##### EXCERPTED DATA
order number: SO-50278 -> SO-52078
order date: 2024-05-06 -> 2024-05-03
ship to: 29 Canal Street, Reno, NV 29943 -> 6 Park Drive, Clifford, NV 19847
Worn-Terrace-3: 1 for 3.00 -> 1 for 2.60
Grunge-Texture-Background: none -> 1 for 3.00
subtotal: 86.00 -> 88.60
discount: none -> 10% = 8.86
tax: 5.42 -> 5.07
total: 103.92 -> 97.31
##########
ACTIVITY:
Output every entry exactly as given.

TASK OUTPUT:
order number: SO-50278 -> SO-52078
order date: 2024-05-06 -> 2024-05-03
ship to: 29 Canal Street, Reno, NV 29943 -> 6 Park Drive, Clifford, NV 19847
Worn-Terrace-3: 1 for 3.00 -> 1 for 2.60
Grunge-Texture-Background: none -> 1 for 3.00
subtotal: 86.00 -> 88.60
discount: none -> 10% = 8.86
tax: 5.42 -> 5.07
total: 103.92 -> 97.31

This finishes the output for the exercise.